> Instructions to follow: Report each line of the listing below that holds "span".

> Provided data:
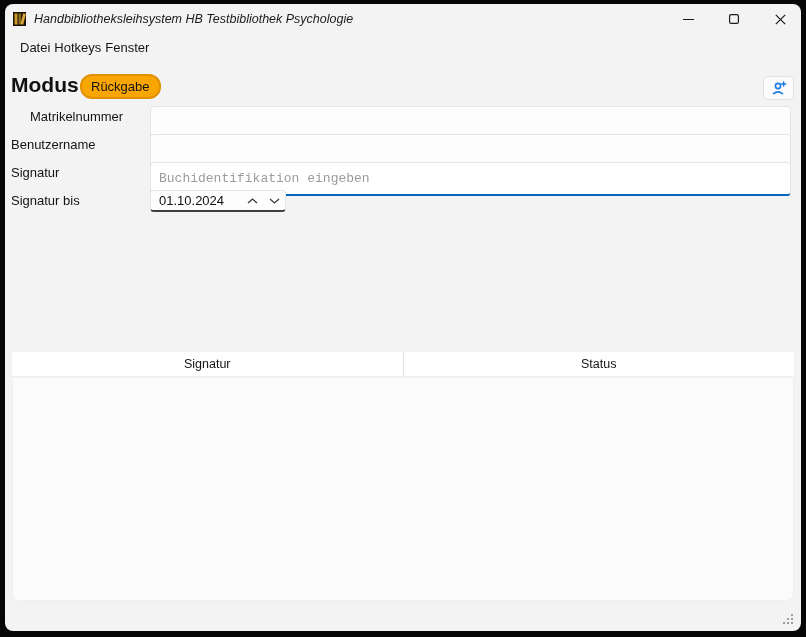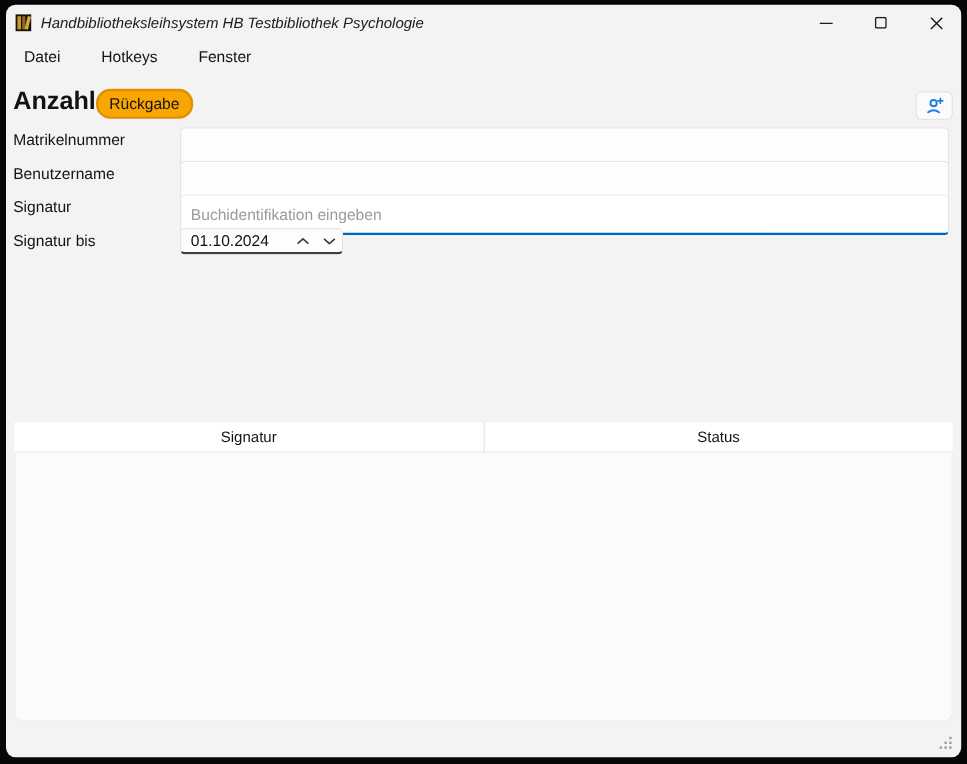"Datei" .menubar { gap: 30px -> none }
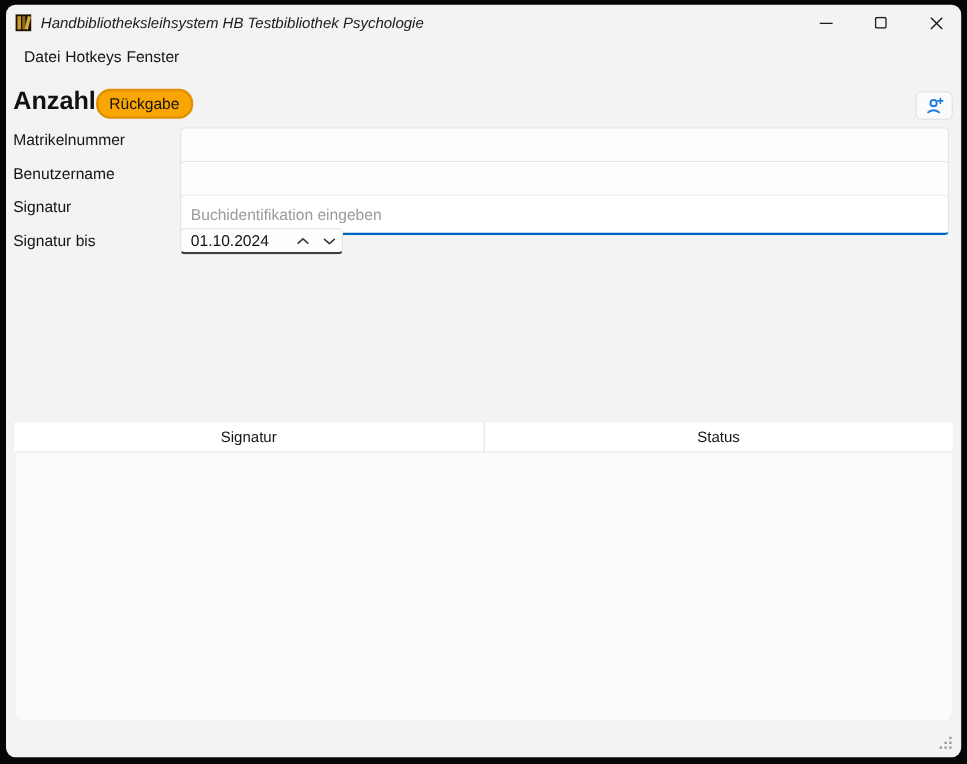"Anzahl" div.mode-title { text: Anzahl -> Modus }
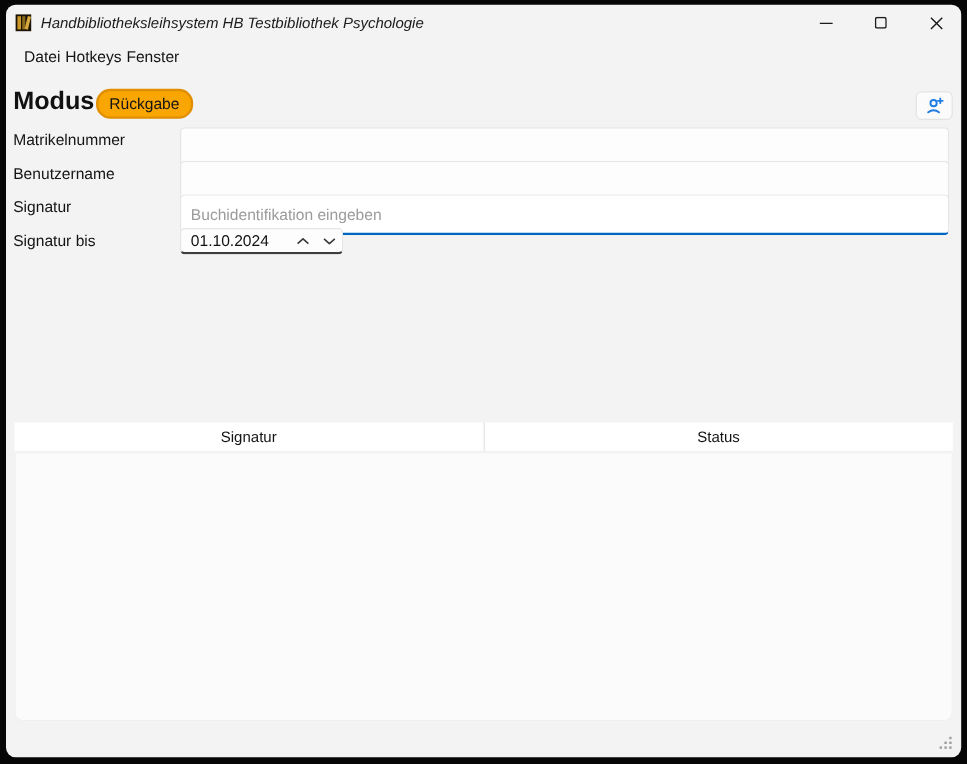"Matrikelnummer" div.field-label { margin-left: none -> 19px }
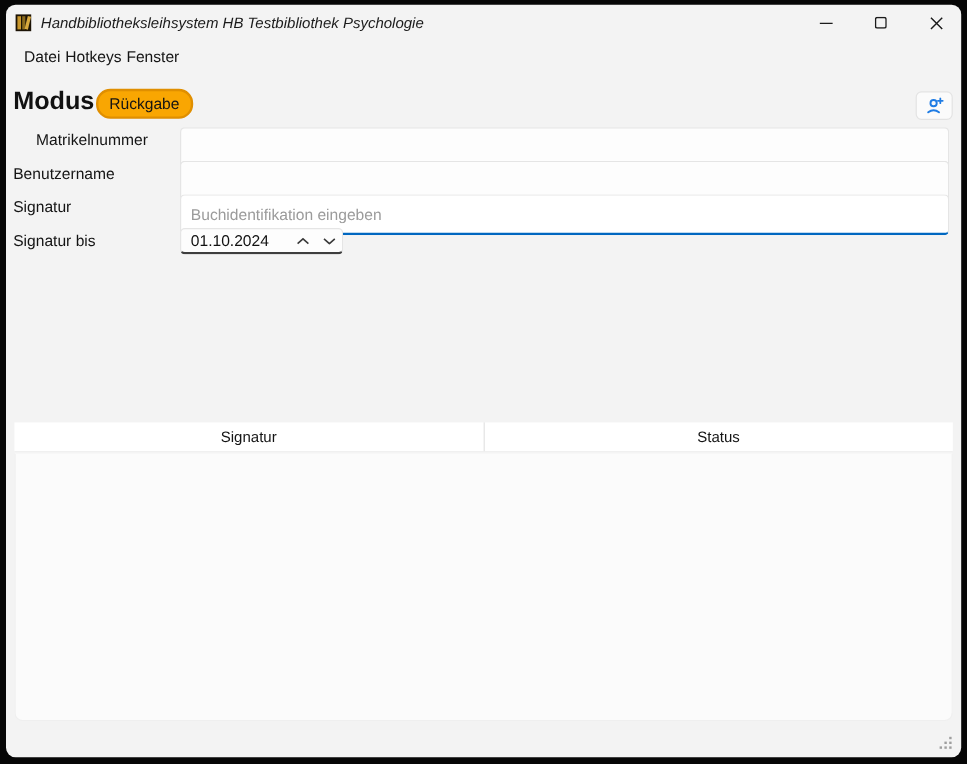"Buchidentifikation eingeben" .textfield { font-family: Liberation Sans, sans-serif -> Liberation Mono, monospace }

* * *

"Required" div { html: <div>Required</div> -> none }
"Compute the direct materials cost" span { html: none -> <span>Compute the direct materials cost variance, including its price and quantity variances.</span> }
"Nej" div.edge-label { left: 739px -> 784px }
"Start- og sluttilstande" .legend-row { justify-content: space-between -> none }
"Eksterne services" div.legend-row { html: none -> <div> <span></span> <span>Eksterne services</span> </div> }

> Output:
"Compute the direct materials cost" span { html: none -> <span>Compute the direct materials cost variance, including its price and quantity variances.</span> }
"Eksterne services" div.legend-row { html: none -> <div> <span></span> <span>Eksterne services</span> </div> }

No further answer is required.